• _EXERCISE DIRECTIONS_: Among the entries below, find the line with "top: 605px ->" and the line with "html: <span>Encyclopedia of". Return exactly those lines and every line between them, but no pictures.

------ PROVIDED MATERIAL

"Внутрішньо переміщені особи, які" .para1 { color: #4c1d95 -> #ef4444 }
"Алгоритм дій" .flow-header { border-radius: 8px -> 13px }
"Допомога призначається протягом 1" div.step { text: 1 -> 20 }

------------
------ PROVIDED MATERIAL

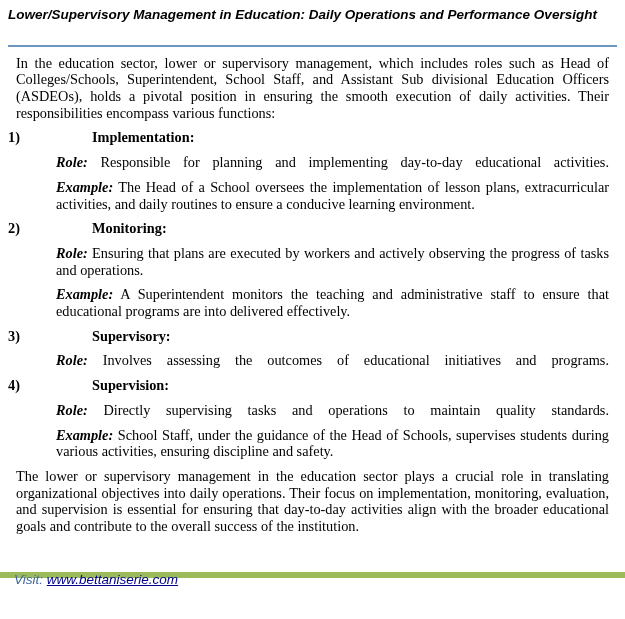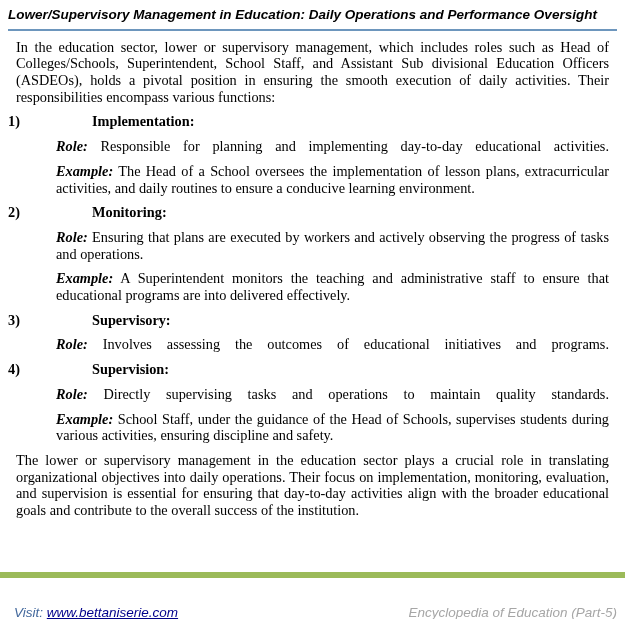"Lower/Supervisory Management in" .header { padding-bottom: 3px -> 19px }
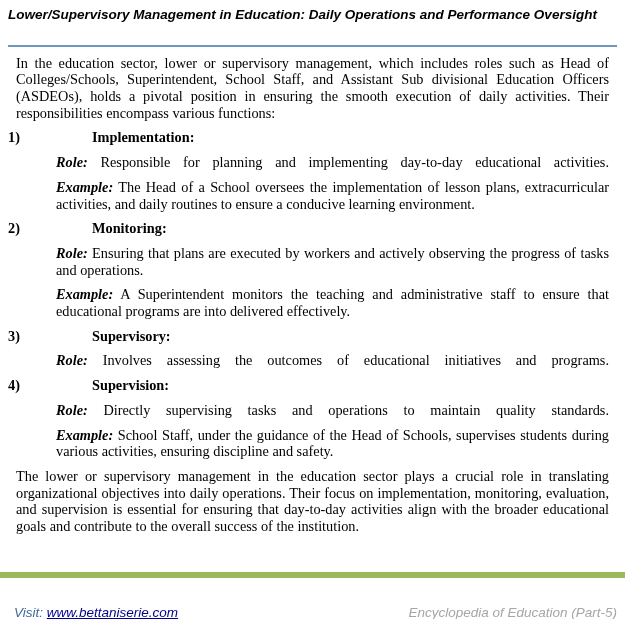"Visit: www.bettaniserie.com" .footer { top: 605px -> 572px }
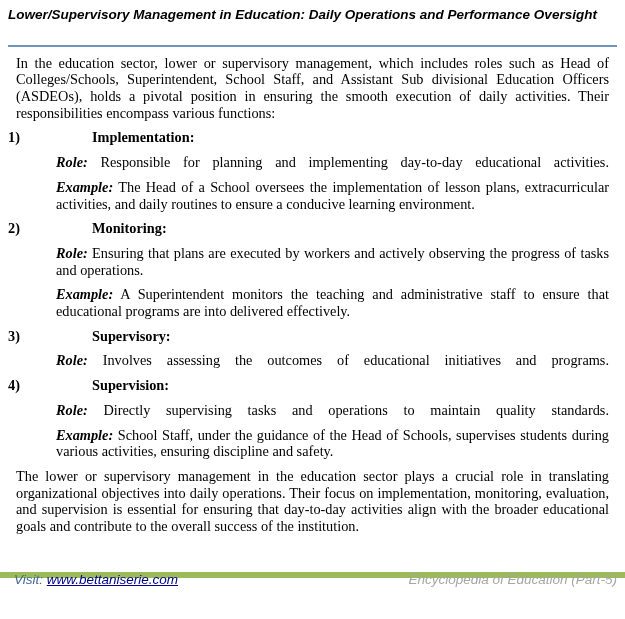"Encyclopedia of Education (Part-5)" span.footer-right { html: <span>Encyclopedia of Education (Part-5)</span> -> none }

------------
------ PROVIDED MATERIAL

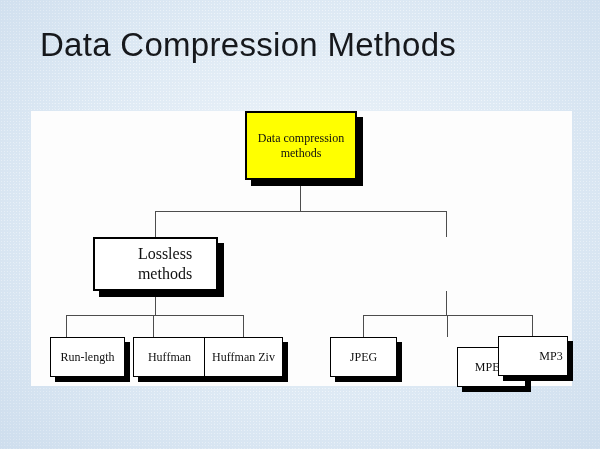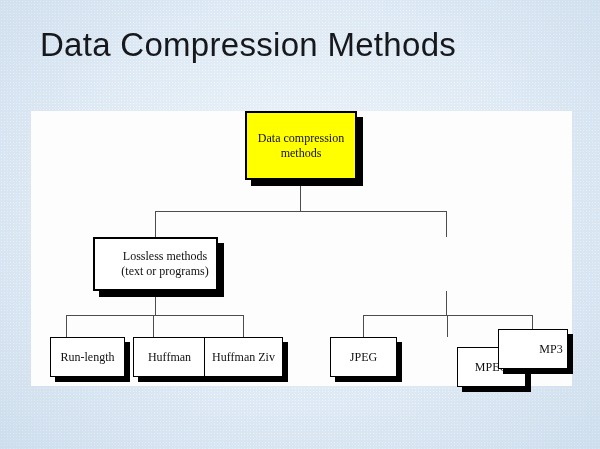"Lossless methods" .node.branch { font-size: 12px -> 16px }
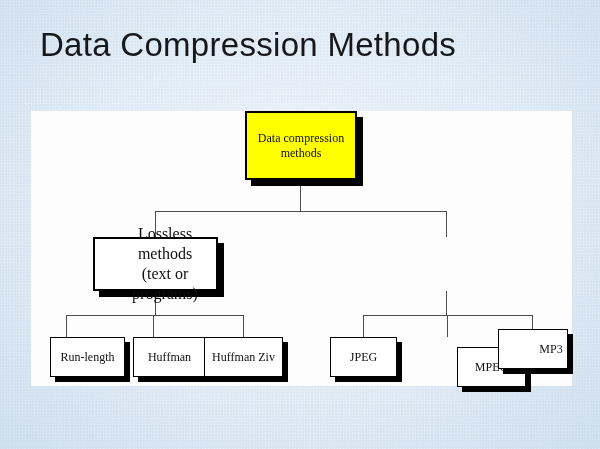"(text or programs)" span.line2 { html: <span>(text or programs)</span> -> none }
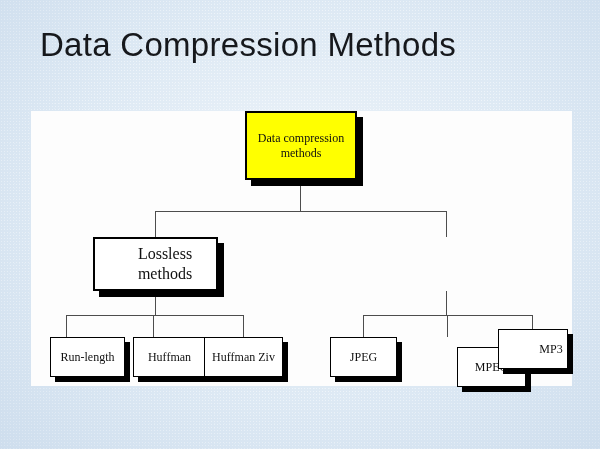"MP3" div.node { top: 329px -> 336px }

------------

• _YOUR RESPONSE_:
"Visit: www.bettaniserie.com" .footer { top: 605px -> 572px }
"Encyclopedia of Education (Part-5)" span.footer-right { html: <span>Encyclopedia of Education (Part-5)</span> -> none }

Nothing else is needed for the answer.